*Action item*
Exclude all pictures, then restate the entries below word for word.

(Before-and-after change records)
-----

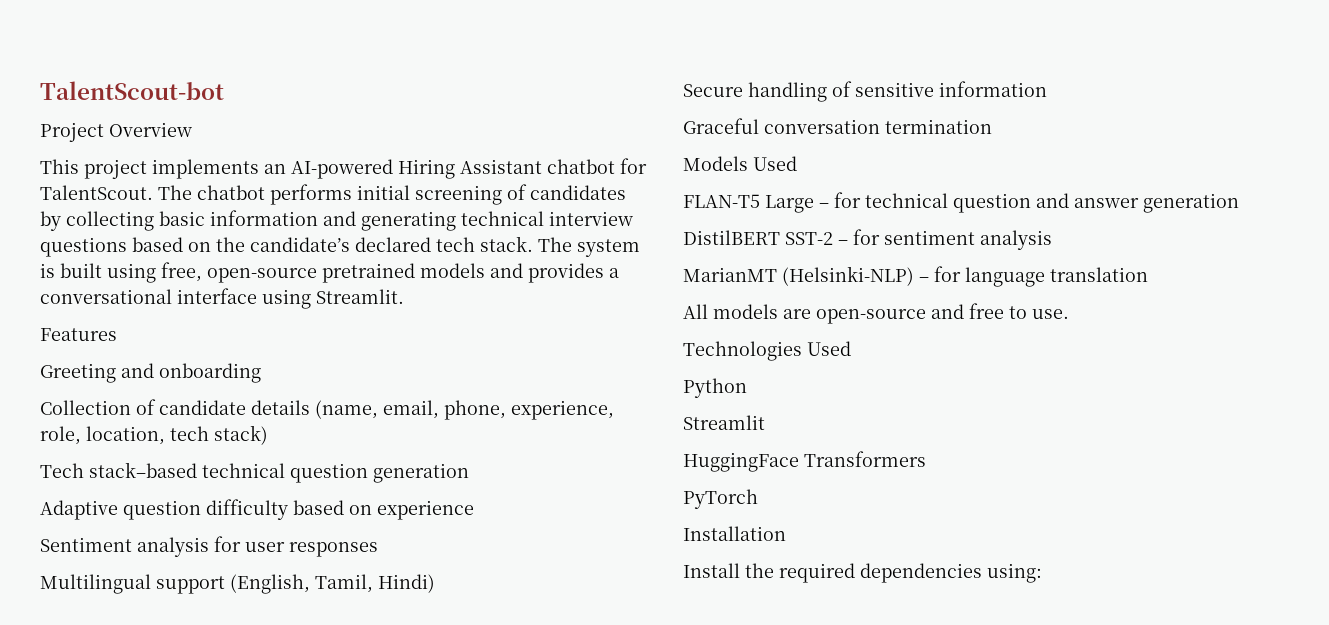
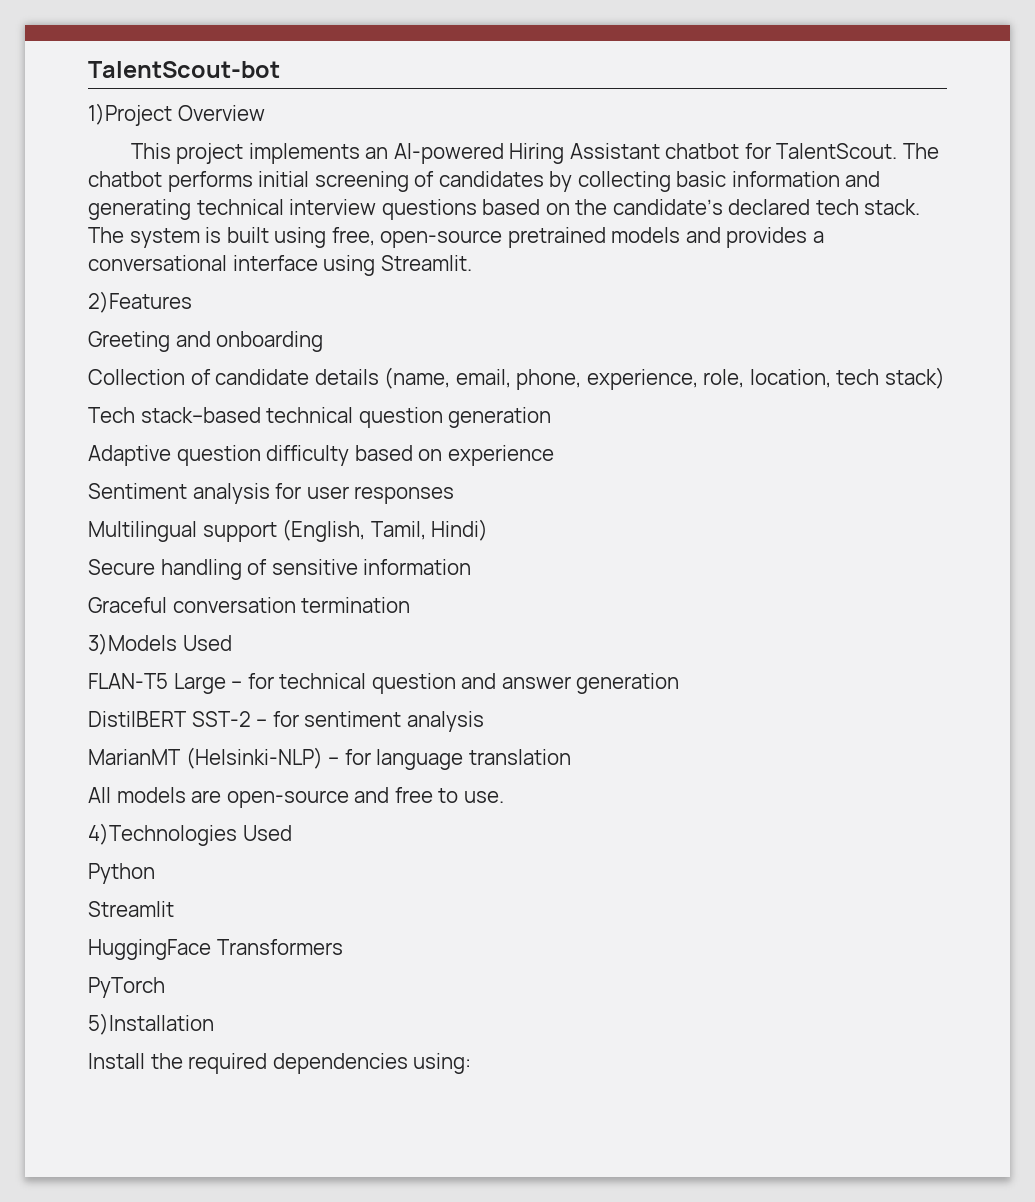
- Project Overview
+ 1)Project Overview
- Features
+ 2)Features
- Models Used
+ 3)Models Used
- Technologies Used
+ 4)Technologies Used
- Installation
+ 5)Installation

-----

*Task result*
- Project Overview
+ 1)Project Overview
- Features
+ 2)Features
- Models Used
+ 3)Models Used
- Technologies Used
+ 4)Technologies Used
- Installation
+ 5)Installation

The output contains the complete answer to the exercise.